Sally Fontamillas Shaw, DrPH , Community Services, Glendale Adventist Medical Center, Glendale, CA
Bruce Nelson, MA , Community Services, Glendale Adventist Medical Center, Glendale, CA
Joseph Bornheimer, MD , Heart and Vascular Institute, Glendale Adventist Medical Center, Glendale, CA
Lee Allen, RN , Heart and Vascular Institute, Glendale Adventist Medical Center, Glendale, CA
According to the Centers for Disease Control and Prevention (CDC) and the American Heart Association (AHA), one in four Americans with elevated cholesterol may still be at risk for cardiovascular disease. Glendale Adventist Medical Center developed a film entitled “A Little More Time…What's It Worth to You” to empower high-risk patients to seek medical care and risk reduction resources. The film is a key component of an innovative population health screening strategy that utilizes a unique risk assessment survey as well as C-reactive protein (CRP) and cholesterol testing to identify individuals at high risk for cardiovascular disease. Of the 1,026 clinically tested patients, 43% showed elevated CRP and cholesterol.

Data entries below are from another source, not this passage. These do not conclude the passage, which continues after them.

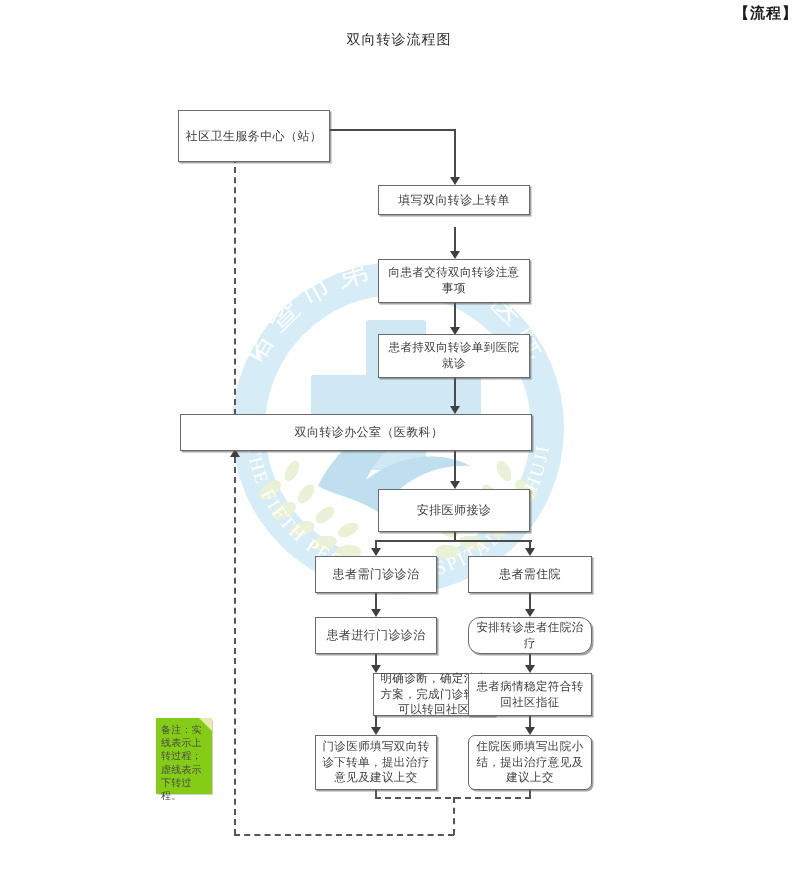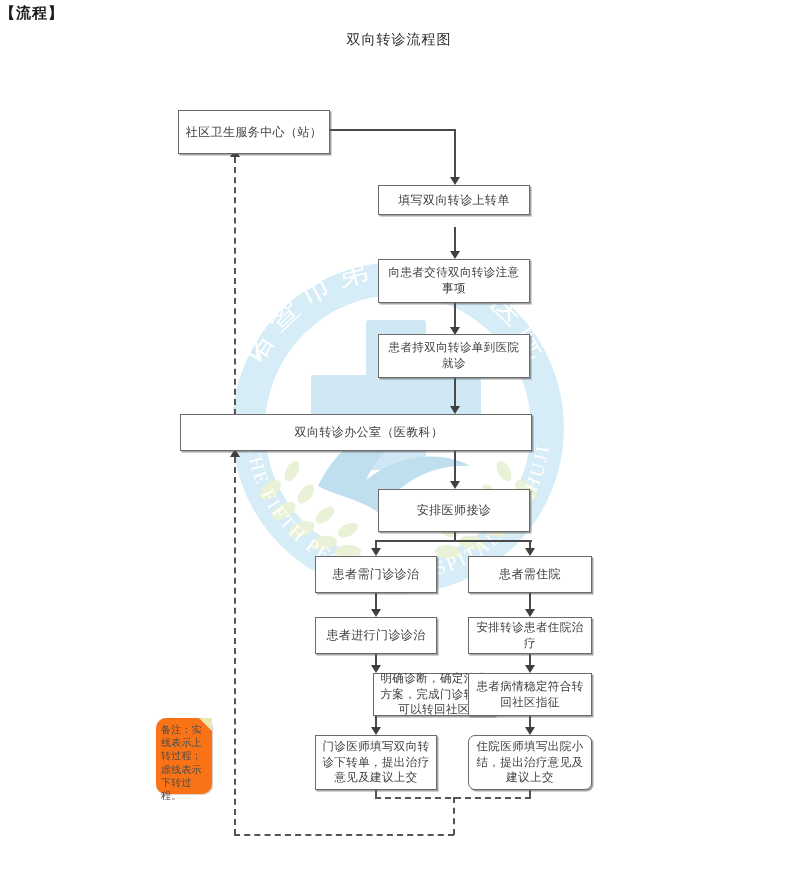"【流程】" .title-main { text-align: left -> right }
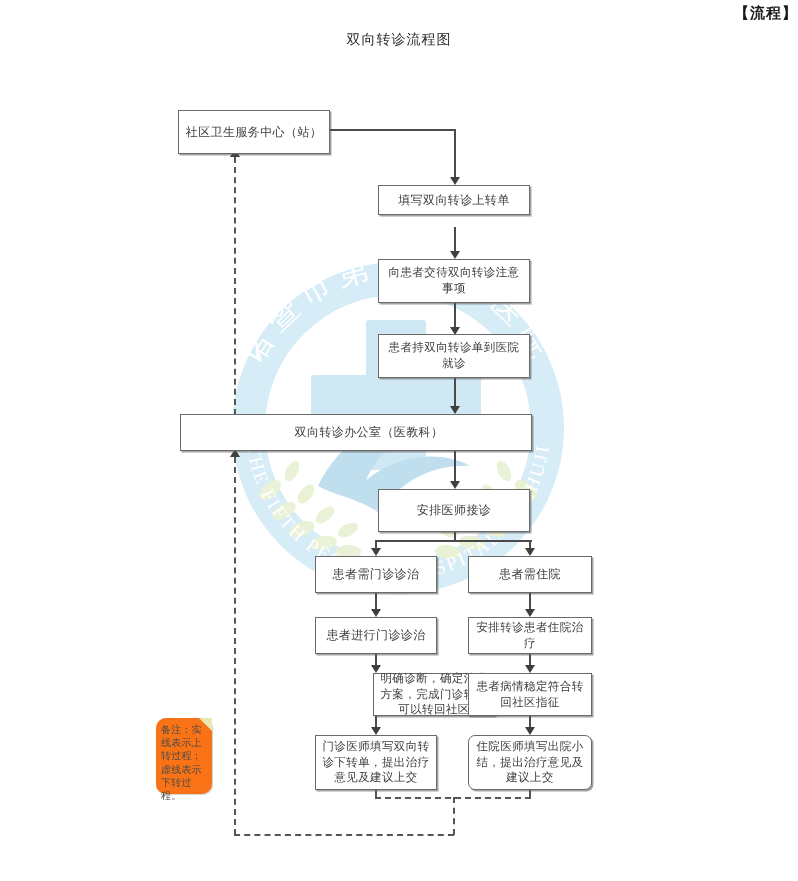"社区卫生服务中心（站）" div.node { height: 44px -> 52px }
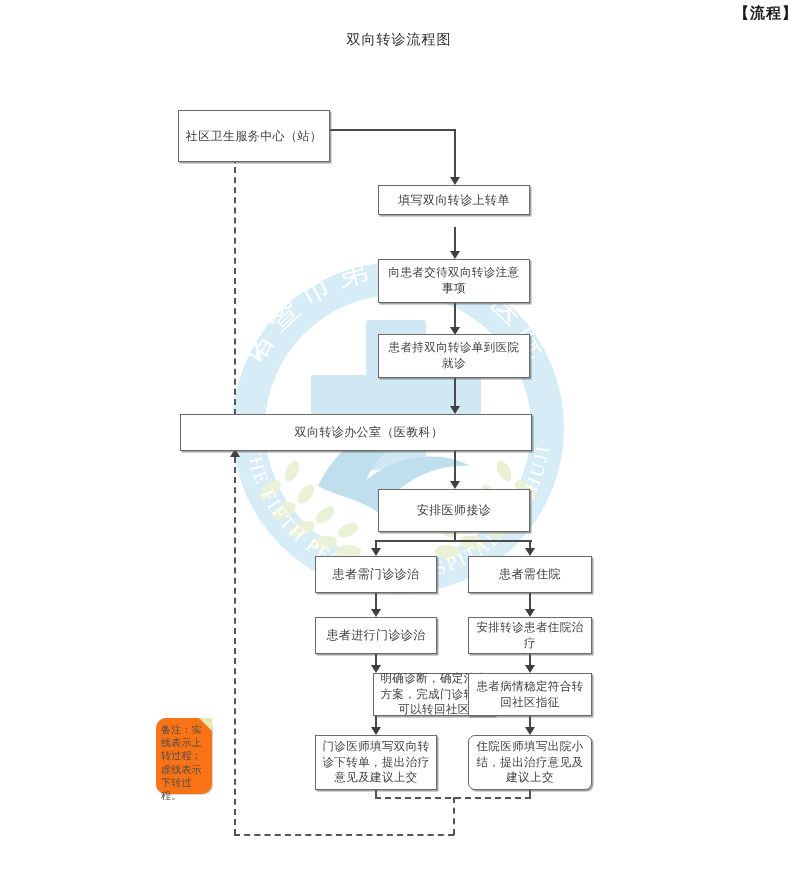"安排转诊患者住院治疗" div.node { border-radius: none -> 12px }
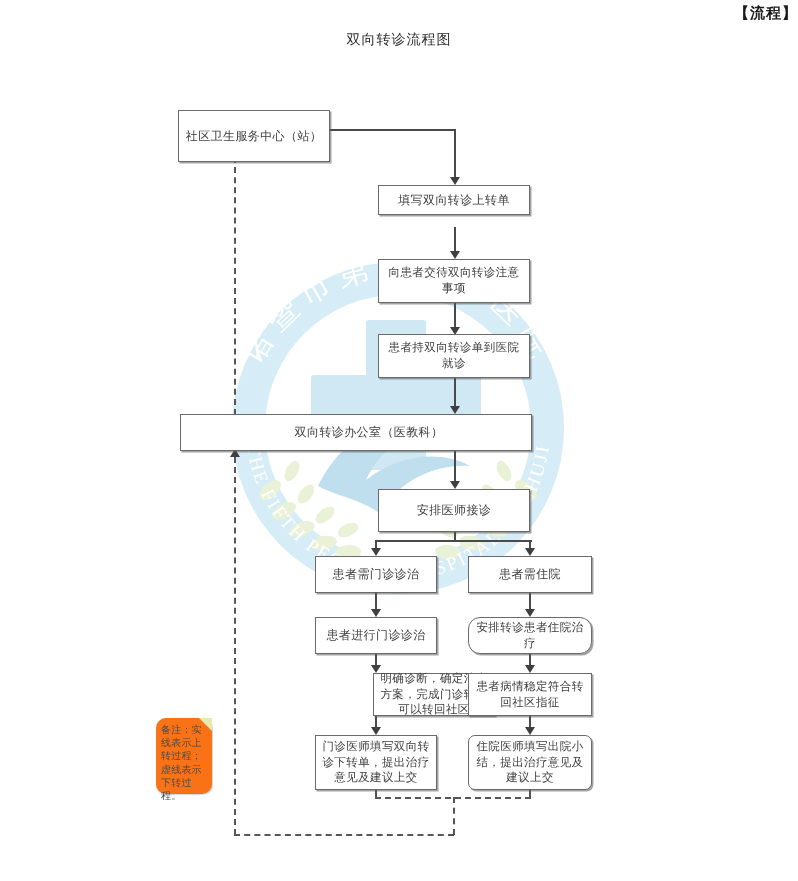"备注：实线表示上转过程；虚线表示下转过程。" .note { background: #f97316 -> #84cc16; border-radius: 10px -> none }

Furthermore, 85% reported primary cardiac-related symptoms. Patients with high cardiovascular risk received referral case management to medical care and to a didactic group appointment with the project team. At the group appointment, the project team emphasized the urgent need for immediate action to reduce patients' risk and avert a cardiac event. Upon two-month follow-up, 40% of the patients still had not seen a physician for medical care. To address this issue, the project team reformatted the group appointment into an interactive session to incorporate the motivational film. As a result, patient requests for assistance in connecting with a medical provider increased from 5% to 95%. The film has received national and international recognition including the 2006 Aegis Award and two 2007 International Health and Medical Media (Freddie) Awards—the Prevention Category Award and the Helen Hayes Founders' Award.

Learning Objectives:
1. Recognize the use of film technology to achieve compliance with medical follow-up 23. Identify three cardiovascular population health screening strategies 3. Discuss the future implications for motivational films in chronic disease management

Keywords: Technology, Disease Management

Presenting author's disclosure statement:

Qualified on the content I am responsible for because: I am the Project Director the Population Health Screening program.
Any relevant financial relationships? No

I agree to comply with the American Public Health Association Conflict of Interest and Commercial Support Guidelines, and to disclose to the participants any off-label or experimental uses of a commercial product or service discussed in my presentation.